## SUPPLIED RECORDS
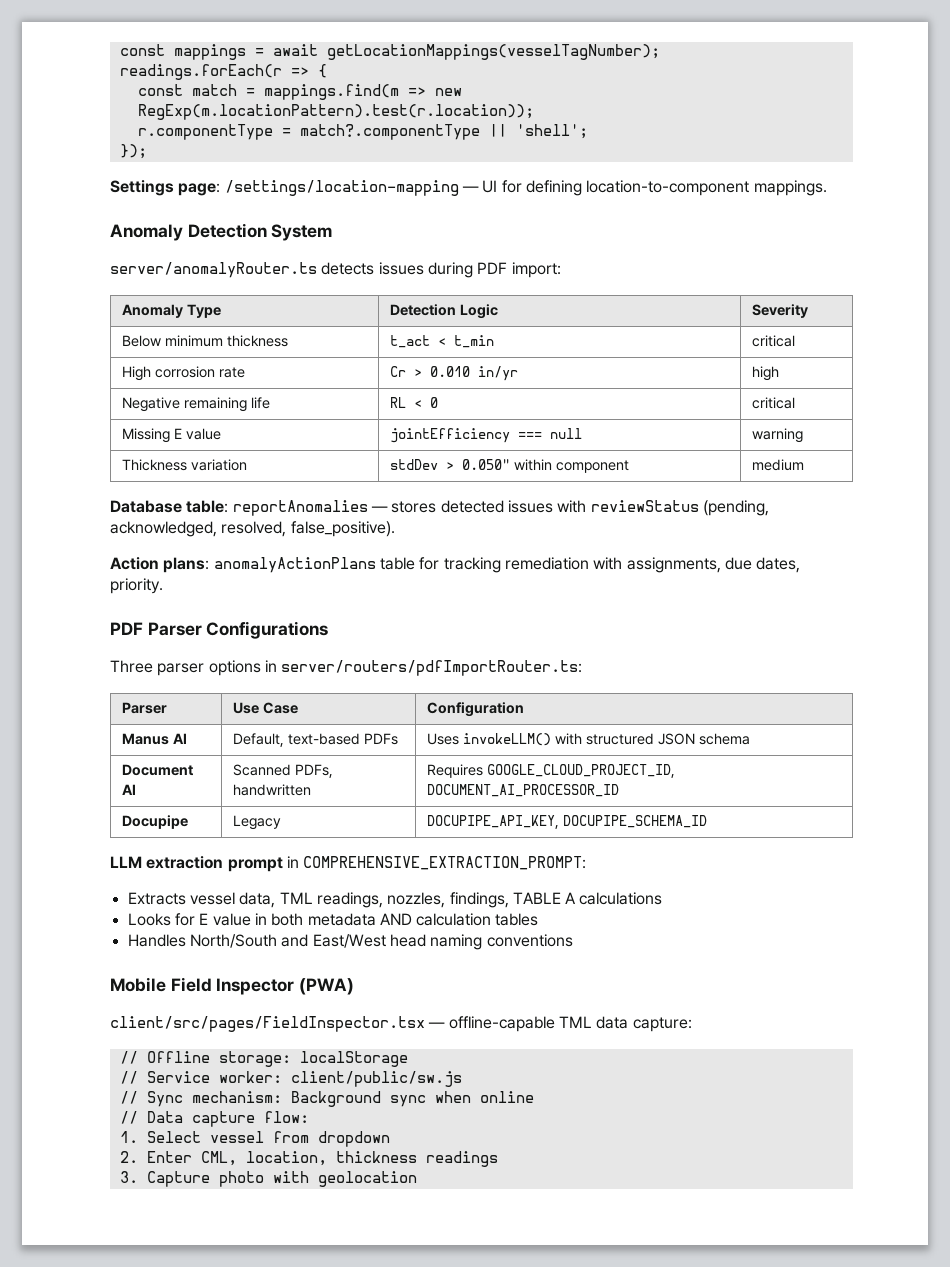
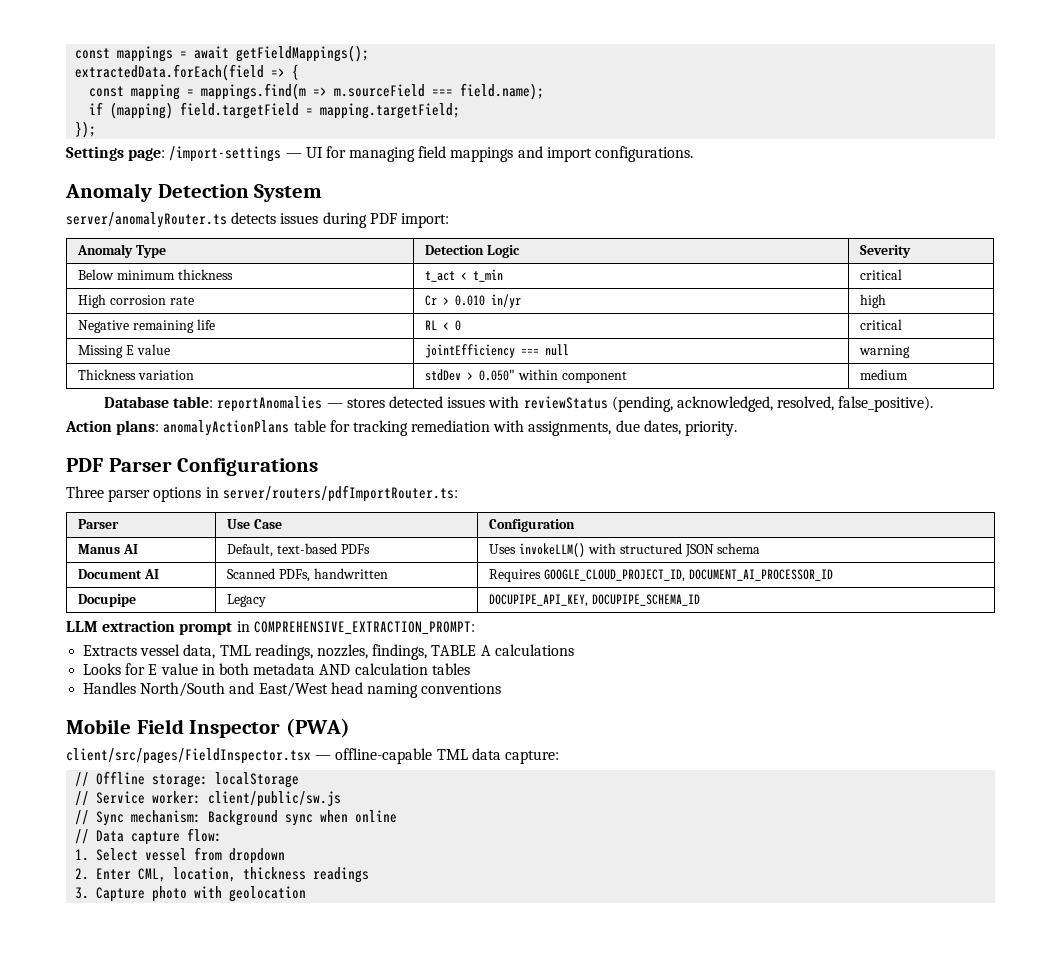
- const mappings = await getLocationMappings(vesselTagNumber);
- readings.forEach(r => {
+ const mappings = await getFieldMappings();
+ extractedData.forEach(field => {
- const match = mappings.find(m => new RegExp(m.locationPattern).test(r.location));
- r.componentType = match?.componentType || 'shell';
+ const mapping = mappings.find(m => m.sourceField === field.name);
+ if (mapping) field.targetField = mapping.targetField;
- Settings page: /settings/location-mapping — UI for defining location-to-component mappings.
+ Settings page: /import-settings — UI for managing field mappings and import configurations.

## WORK ORDER
With the pictures excluded, retype the records above verbatim.

## ANSWER SECTION
- const mappings = await getLocationMappings(vesselTagNumber);
- readings.forEach(r => {
+ const mappings = await getFieldMappings();
+ extractedData.forEach(field => {
- const match = mappings.find(m => new RegExp(m.locationPattern).test(r.location));
- r.componentType = match?.componentType || 'shell';
+ const mapping = mappings.find(m => m.sourceField === field.name);
+ if (mapping) field.targetField = mapping.targetField;
- Settings page: /settings/location-mapping — UI for defining location-to-component mappings.
+ Settings page: /import-settings — UI for managing field mappings and import configurations.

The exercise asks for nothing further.